I find it hard to believe that animals that eat mosquitos don't dine on other insects too.

They do just not quite in the numbers that Mosquitos are in availability, those little buggers thrive in areas that some other flying insects just are not able to in key parts of the year where access to food is really important like the Mating Season of certain Bird Species.

Scientists haven't deployed it in the wild yet, since they're not sure of the long term impacts (Would it harm their cuteness?), and because it would be unleashing the proverbial genie in a bottle, and to make sure the gene is modified correctly, so that it overwrites any other gene it's paired with.

They are worried about the African Bee issue, last time they tried to genetically modify certain insects in places like South America it ended up with Killer Bee's becoming a thing OK that wasn't done in a Lab and it was done by essentially Blind Cross Breading leading to results that were not as planned.
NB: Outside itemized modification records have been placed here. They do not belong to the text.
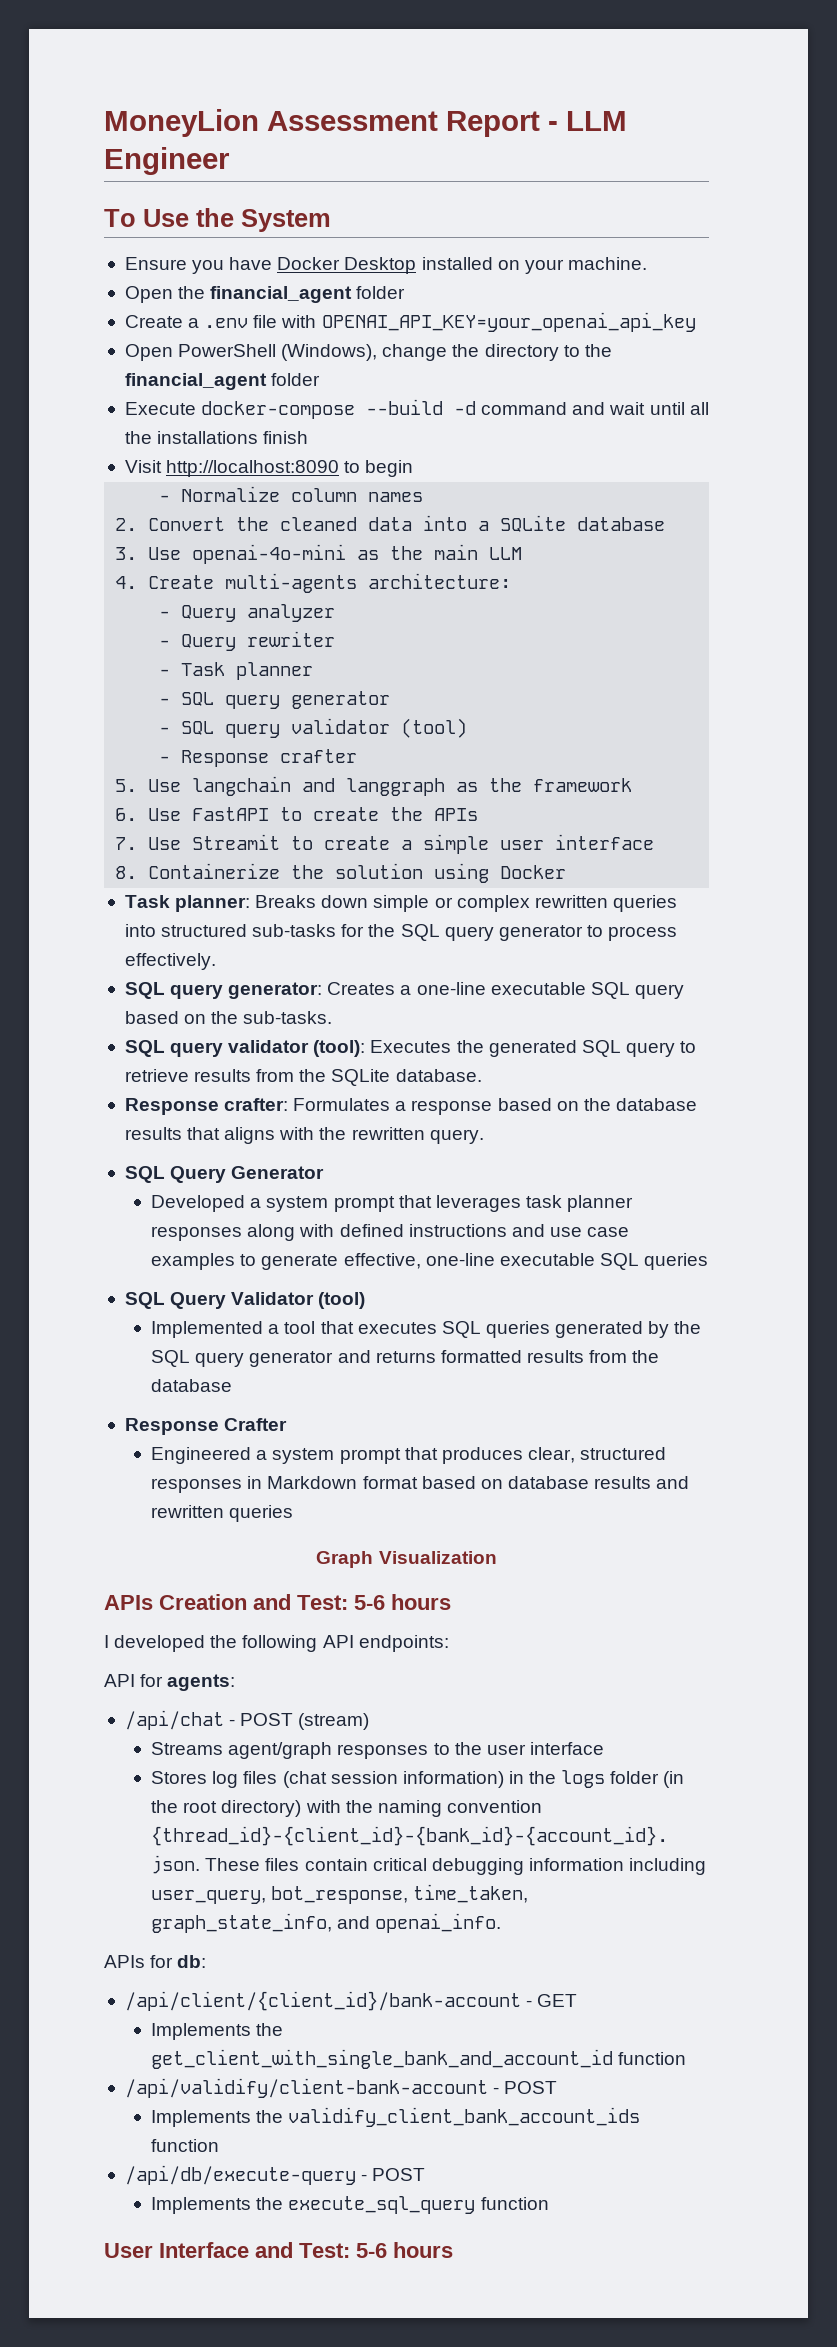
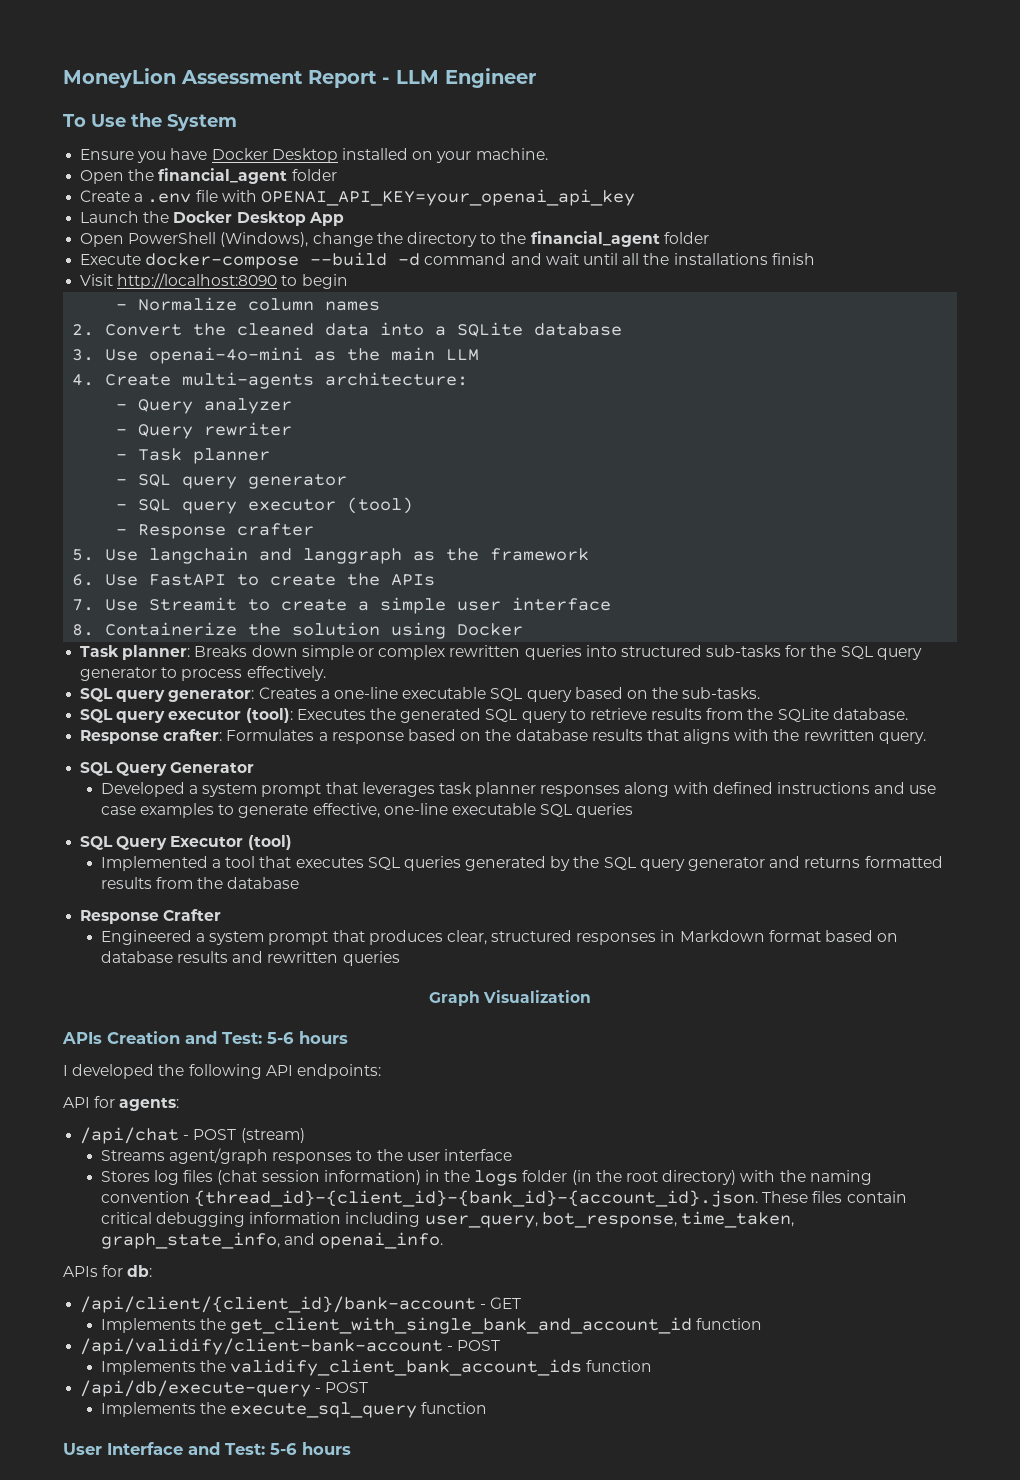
+ Launch the Docker Desktop App
- - SQL query validator (tool)
+ - SQL query executor (tool)
- SQL query validator (tool): Executes the generated SQL query to retrieve results from the SQLite database.
+ SQL query executor (tool): Executes the generated SQL query to retrieve results from the SQLite database.
- SQL Query Validator (tool)
+ SQL Query Executor (tool)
They don't want to have a stable version that's immune to X but in the wild it encounters X1 then that results in change Y that results in Z but that Z is much worse or unpredictable when compared to X, Say for example the released the Colony into the wild and it worked for a few generations that's all well an good but then they find out that it's removed the ability of the females to detect blood infected with HIV (something they can do and won't feed from people infected with it) and the next thing you know you have Mosquitoes spreading HIV.

While that's pretty much a worse case scenario it's something they are really eager to avoid, it could be something that doesn't spread to humans but to Cattle etc.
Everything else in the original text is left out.